Check each line of the entries below for the word "centralization", and copy the lines that have it.

[Image comparison data]
===

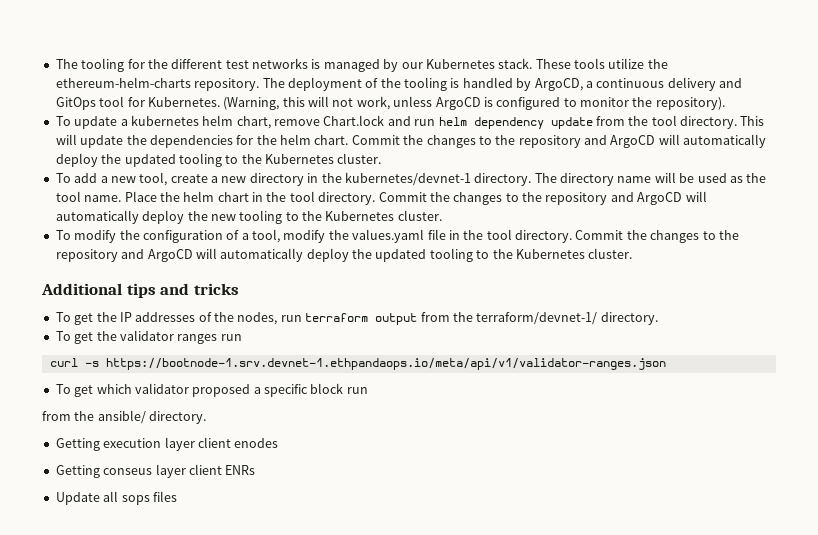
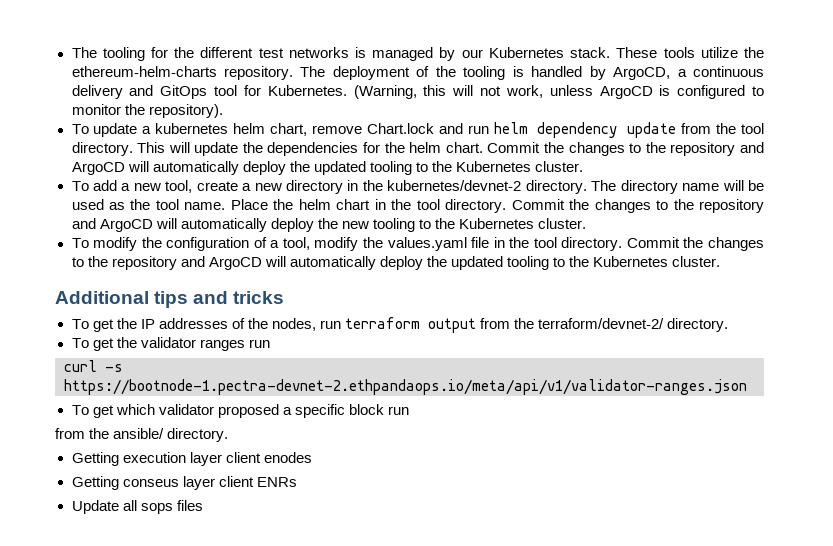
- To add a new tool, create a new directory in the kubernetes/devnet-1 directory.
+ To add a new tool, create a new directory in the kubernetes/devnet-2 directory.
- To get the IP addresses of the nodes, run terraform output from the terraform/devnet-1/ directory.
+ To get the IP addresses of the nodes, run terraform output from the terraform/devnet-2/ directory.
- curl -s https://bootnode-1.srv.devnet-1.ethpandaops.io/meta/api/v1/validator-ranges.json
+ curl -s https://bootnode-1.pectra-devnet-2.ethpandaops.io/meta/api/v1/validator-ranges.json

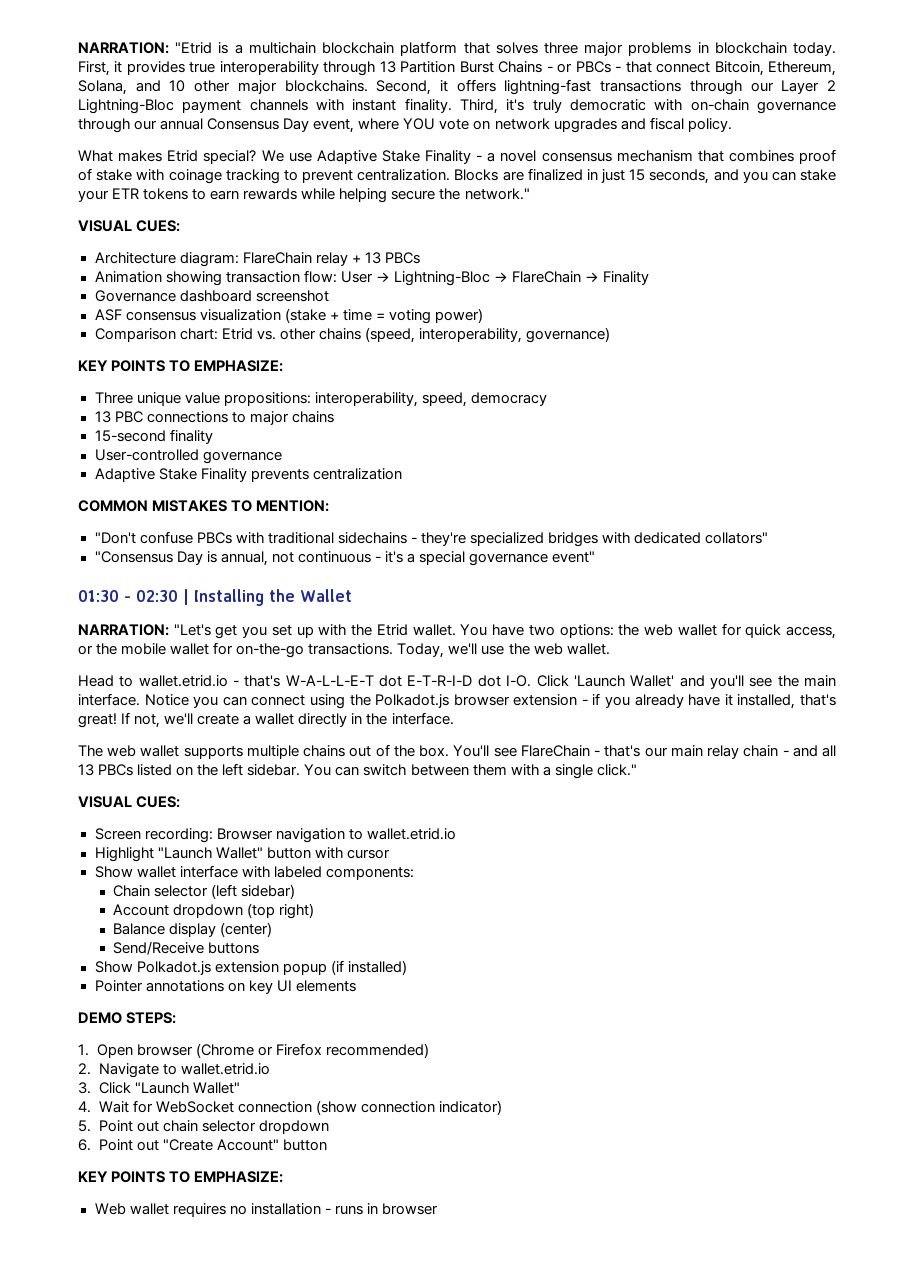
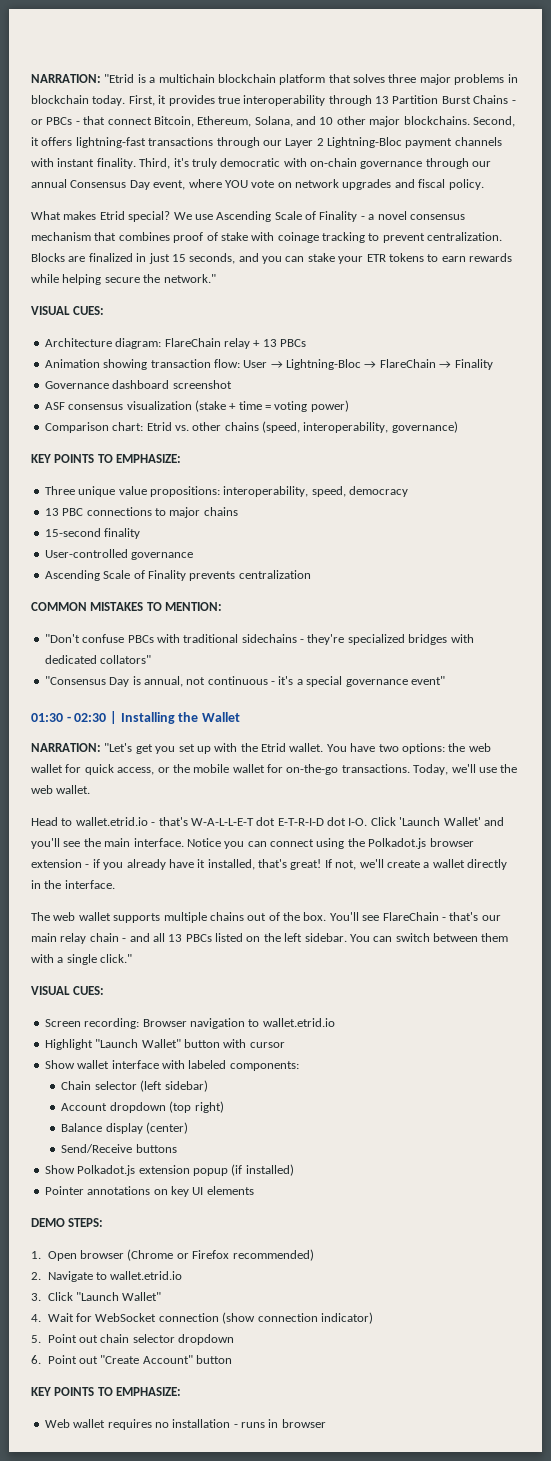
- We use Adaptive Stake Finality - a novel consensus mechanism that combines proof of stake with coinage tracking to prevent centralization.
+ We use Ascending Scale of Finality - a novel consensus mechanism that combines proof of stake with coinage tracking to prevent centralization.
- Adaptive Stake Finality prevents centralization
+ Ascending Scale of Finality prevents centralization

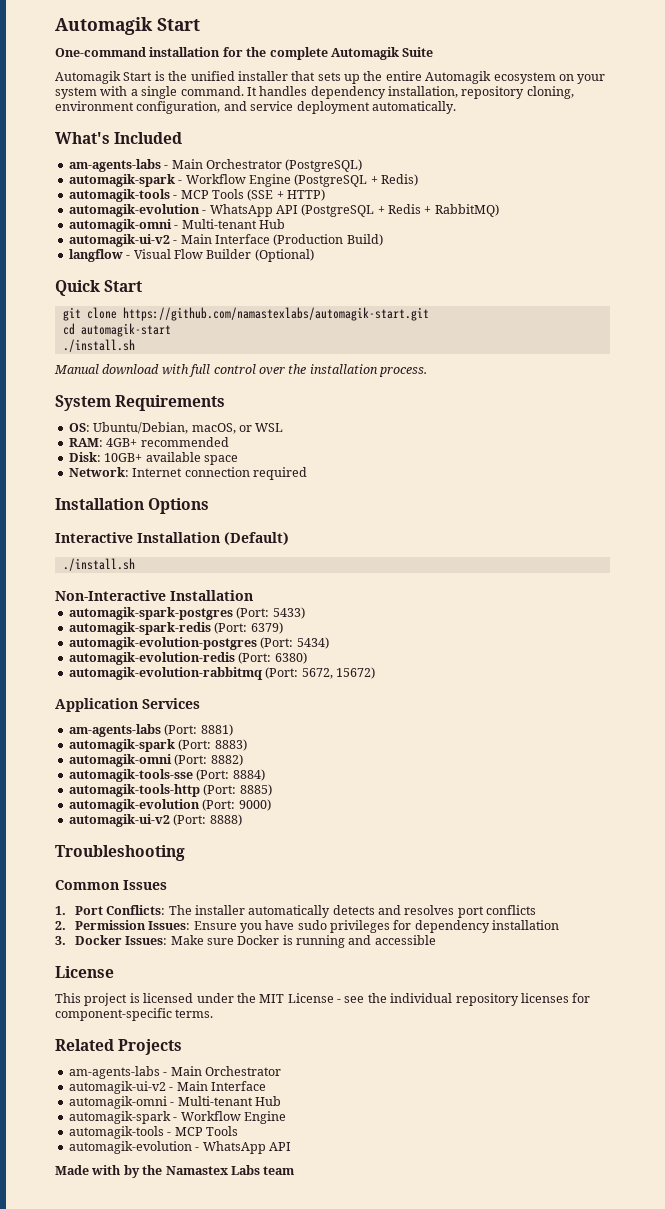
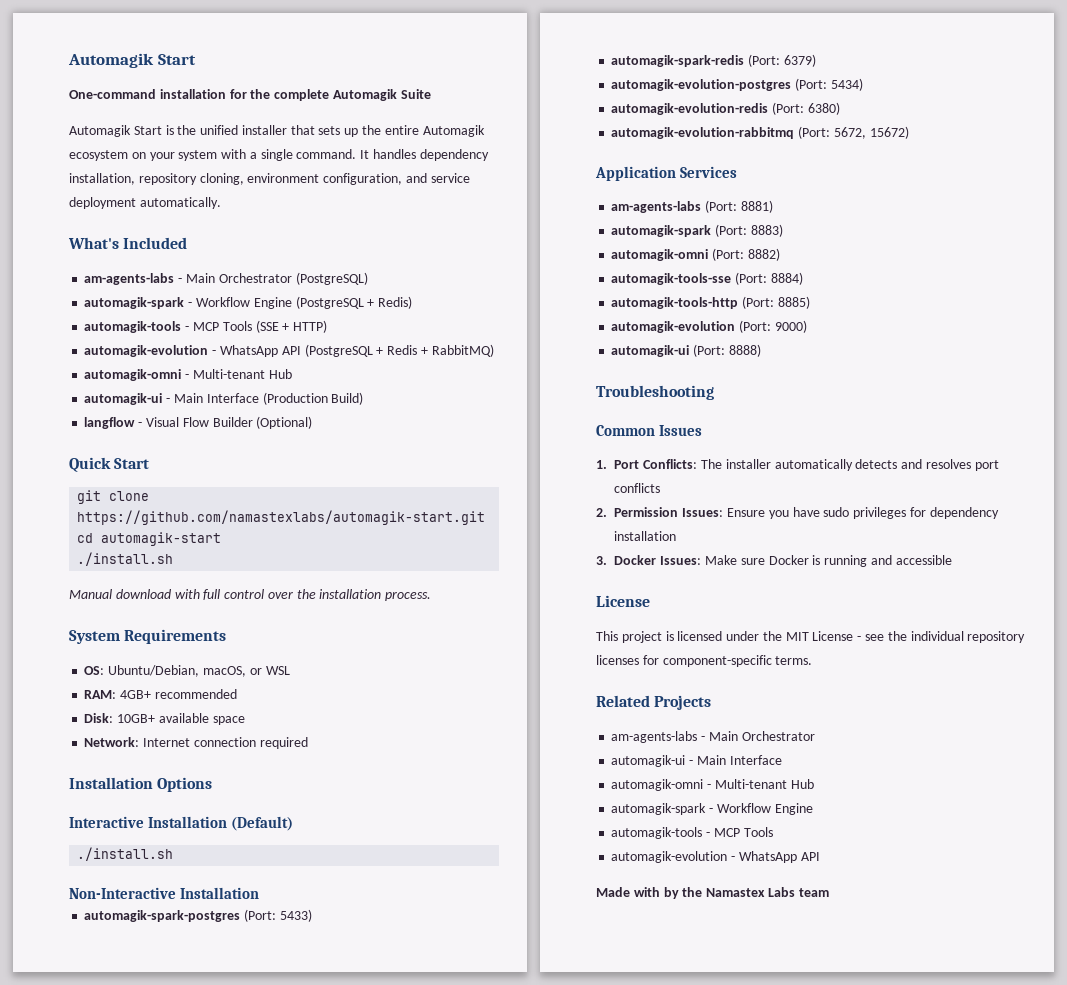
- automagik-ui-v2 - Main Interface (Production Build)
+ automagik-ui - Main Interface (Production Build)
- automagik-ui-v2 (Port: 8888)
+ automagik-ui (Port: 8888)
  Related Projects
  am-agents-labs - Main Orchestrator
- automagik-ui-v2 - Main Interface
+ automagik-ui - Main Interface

===

_Task answer_:
- We use Adaptive Stake Finality - a novel consensus mechanism that combines proof of stake with coinage tracking to prevent centralization.
+ We use Ascending Scale of Finality - a novel consensus mechanism that combines proof of stake with coinage tracking to prevent centralization.
- Adaptive Stake Finality prevents centralization
+ Ascending Scale of Finality prevents centralization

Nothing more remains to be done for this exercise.